I’m wanting to introduce some automated testing to verify we haven’t introduced any breaking changes between updates of our API. There is a StackOverflow answer that suggests using integration tests using old DTOs for this.
However I’m not sure how to set this up. I guess I’d want to use the tests and DTOs from the previous release but the interfaces and DTOs from the release candidate. My problem is how to use two different versions of the ServiceModel (DTOs) DLL. Would I need to change the assembly probing path for the integration tests proj and locate the old DLLs outside of the bin? I could be way of track here
Does anybody have any suggestions on how to set this up? Or any other suggestion for verifying that no breaking changes have been introduced.
There are likely many options but the 2 I’d consider is having the same integration test in different git branches and have your CI run tests on different branches. So before you upgrade your Integration tests to use a new version, create a branch so it captures the current Client Library + Service Model versions and configure your CI to run tests in the different version branches.
The other option is data-driven integration tests approach where you could capture the Raw HTTP Traffic of existing requests with their expected results and play them back by sending raw http traffic e.g. by using HttpUtils Send raw String APIs + Headers.
I should also probably add that introspec opens up a lot of interesting possibilities for us which are on our todo list.
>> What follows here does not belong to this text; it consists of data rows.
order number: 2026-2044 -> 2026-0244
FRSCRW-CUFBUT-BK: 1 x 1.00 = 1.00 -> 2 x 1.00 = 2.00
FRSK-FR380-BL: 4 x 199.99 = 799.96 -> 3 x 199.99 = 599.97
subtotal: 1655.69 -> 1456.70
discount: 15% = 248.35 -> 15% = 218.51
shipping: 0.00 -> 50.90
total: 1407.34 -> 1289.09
the servicecop itself will run as a service which we could use during design or build time to automatically block breaking changes from being deployed without explicit authorisaton.
Another such possibility is a service which can use the spec to generate test DTO’s to submit against the services for both contract verification and load-testing.
Also on the todo list, is to add a “WhatIf” flag to our Discovery plugin that combined with some trickery can fake execution of not only the request method, but any of it’s downstream Gateway calls and generate execution maps, coupled with our correlation plugin, we can also use this for creating timing sequence diagrams (ala chrome tools)
there’s a ton more things we have in store but we see a lot of value in this approach.
Oh and I forgot the main course. The DocIt site which is another on our roadmap. From our spec we are going to create a documentation site (think SwaggerUI type thing). Combining this with a custom consul gateway, we can aggregate the specs from all services into one place.
The fact that we can convert the spec into Postman and RAML (and potentially more formats) also means that we can generate http request code samples using existing tooling libraries in a ton of different languages.
And for the finale, given that the doc site is a servicestack site (albeit with with a custom metadata plugin that hooks into our gateway) it can be used as a single servicestack reference url in our projects. We combine this with the include filtering that we PR’d and it means that we can offer consumers a basket style of picking DTO’s to add as a service reference at design time.
Hi @mythz, the problem I’m having is that the integration tests project is self-hosting the assembly so the ServiceModel is shared by the tests and the interfaces proj. So when running the old tests, the old ServiceModel is used by the new interface proj. If I make a non-breaking change such as adding a new optional field the old tests fail with MethodMissing during testing. Should I just host the service externally to the tests?
I’d just have the integration tests pointing to an external staging/uat instance of your current Service, so all integration test versions are calling the same url (i.e. running your latest Service).
The tests would just include the client libraries so there shouldn’t be any incompatible .dll issues with your Server library.